Aveva già conquistato il mondo intero nei pochi minuti riservatigli durante Captain America: Civil War, ma con Spider-Man: Homecoming Tom Holland infonde al suo Peter Parker quel brio, quella spensieratezza, quella leggerezza infantile che era mancata a tutti gli interpreti del supereroe Marvel che l'avevano preceduto.
La parte dello Spider-Man adolescente sembra essere cucita appositamente per lui (ennesimo colpo di genio di Kevin Feige e compagnia, in grado come nessun altro studio di lavorare sul casting adattando i personaggi dei fumetti agli attori selezionati) e, insieme a Jon Watts, Holland regala ai fan un'interpretazione in grado di cambiare le coordinate dell'Uomo Ragno, più bimbo che mai ma nel profondo già pronto per diventare uomo.
Nota a parte per l'interpretazione in Avengers: Infinity War: il suo pianto morente tra le braccia di Tony Stark è forse l'immagine più indelebile che i fan Marvel vedranno mai.

Le strade del male

La gara di bravura con Robert Pattinson forse Tom Holland l'ha persa nel thriller gotico Le strade del male di Antonio Campos, ma che grande duello è stato.
Nel vestire i panni di Arvin Russell, giovane dal passato burrascoso che si ritrova invischiato in una torbida America degli anni '60 costretta in un circolo vizioso di peccati e morte all'alba della guerra del Vietnam, l'attore fa confluire tutta la grinta del bimbo di The Impossible e tutta la risolutezza del suo Spider-Man, creando un mostro diverso che fa della rabbia e del rancore, e non più della speranza, il suo motore trainante.

Civiltà Perduta

C'è ancora Robert Pattinson nel film che ha dimostrato a tutti che Tom Holland non sta bene soltanto in una tutina colorata e che quando si parla di lui ci si riferisce a un attore vero, ma fra loro questa volta ci sono Charlie Hunnam e Sienna Miller, interpreti rispettivamente del padre (nonché protagonista di Civiltà Perduta di James Gray) e della madre del personaggio di Holland, il giovane Jack Fawcett.
E potrebbe non sembrare ma il figlio del Colonnello Percy Fawcett è il perno intorno al quale gira l'intera avventura boscosa diretta magistralmente da Gray: questo sottovalutatissimo e poco conosciuto simil Apocalypse Now del 2016, ambientato agli inizi del ‘900 e basato su una straordinaria storia vera, non avrebbe toccato quelle vette se il personaggio di Jack/Holland non fosse arrivato allo spettatore così sfaccettato, complesso e pieno di umanità nelle sue contraddizioni giovanili.
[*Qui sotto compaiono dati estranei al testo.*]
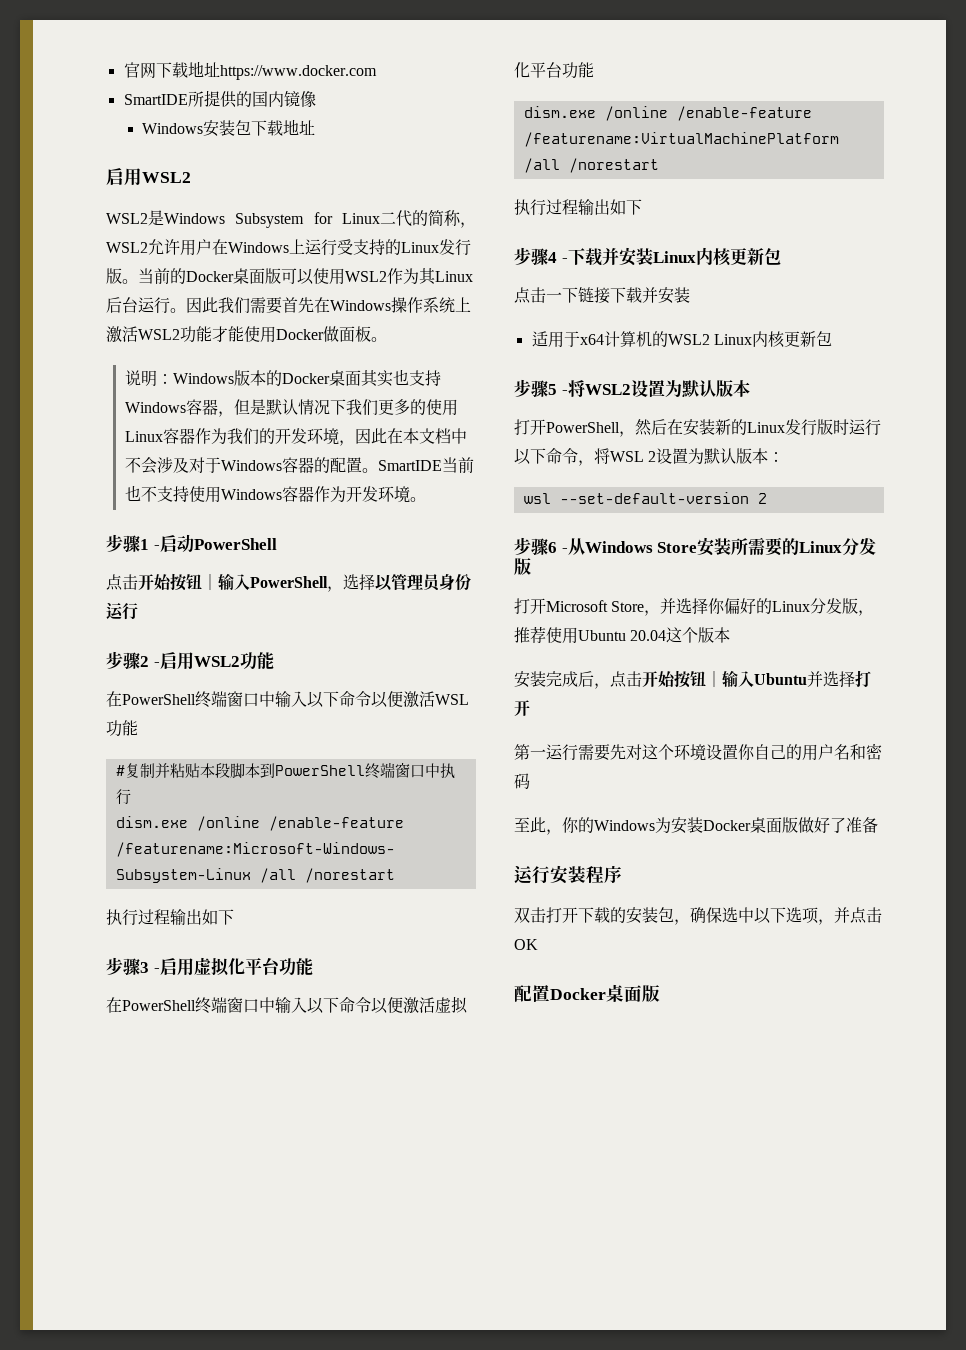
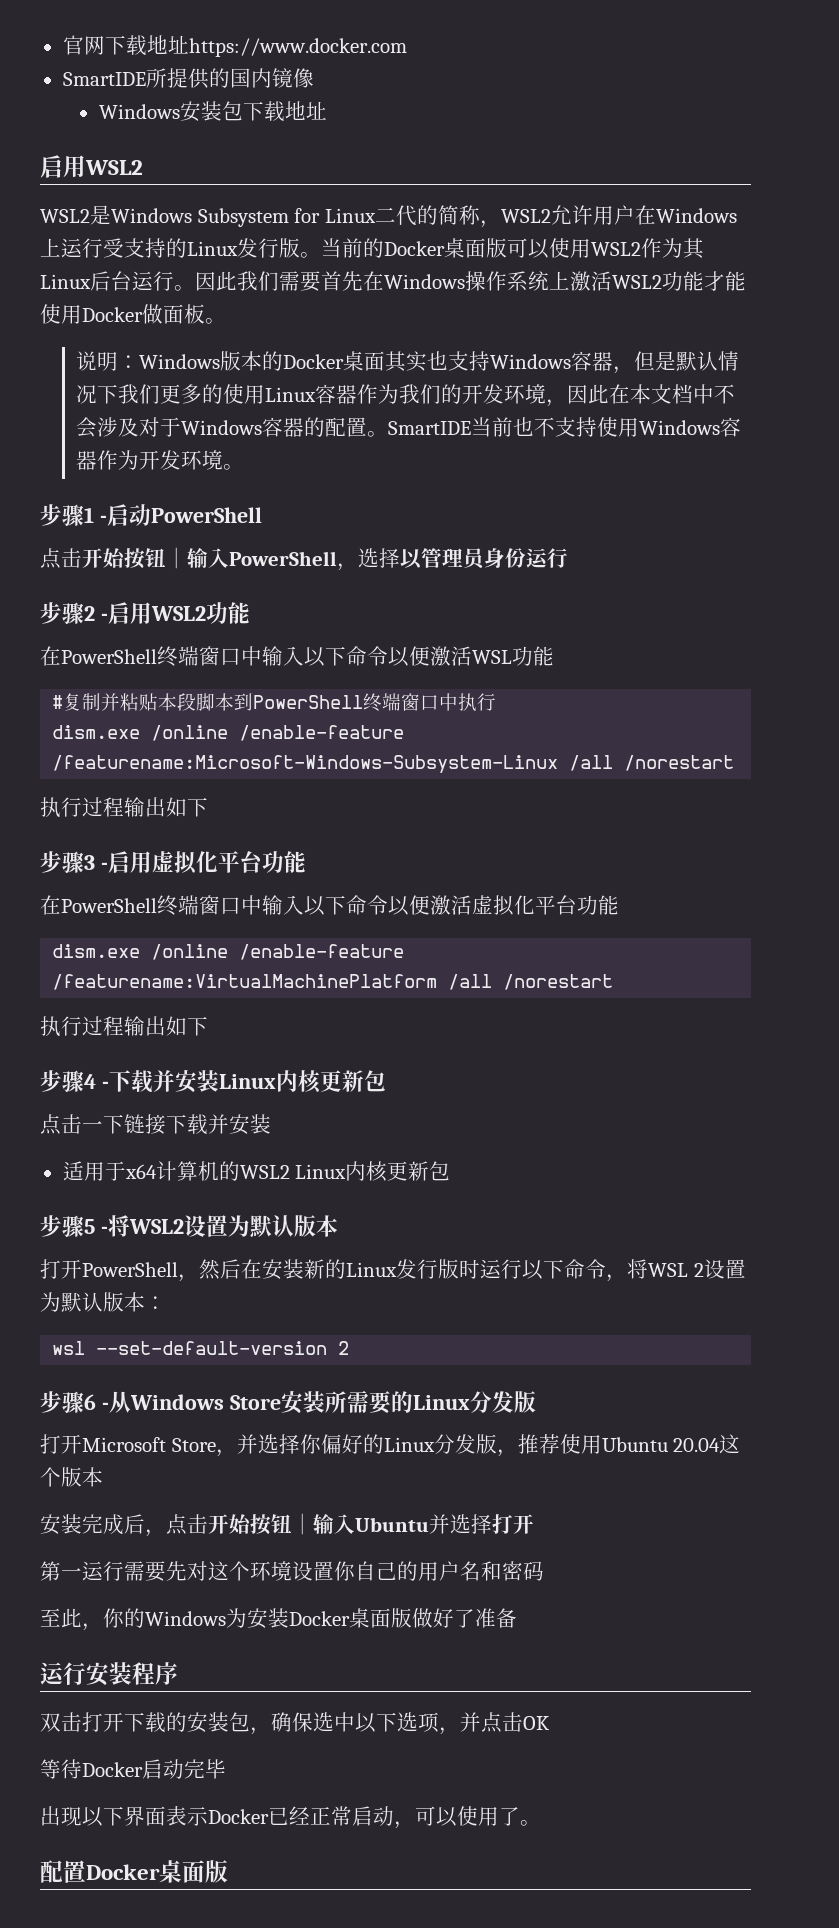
(538, 944) none -> [40,1759,226,1779] [40,1806,541,1829] // 等待Docker启动完毕 // 出现以下界面表示Docker已经正常启动，可以使用了。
È lui che permette al protagonista di diventare un personaggio a tutto tondo, è lui il tesoro che il film sta cercando.

Cherry

Il nuovo film dei fratelli Russo per Tom Holland rappresenta quella "fuga" dalla fama e dal blockbuster che ha caratterizzato la carriera del collega Robert Pattinson (anche lui di Londra).
Quello che è incredibile della prova dell'interprete di Peter Parker in Cherry è la mole di informazioni di cui il suo corpo deve farsi carico. L'opera dei Russo è densissima per situazioni, generi e anche "personaggi nel personaggio" (un ragazzo di buone speranze, un innamorato, un soldato, un tossico, un rapinatore di banche: Holland deve fare tutto), e pretende dal protagonista tantissime prove diverse nel lungo arco narrativo della sua vita. E Tom Holland riesce a gestire il tutto splendidamente.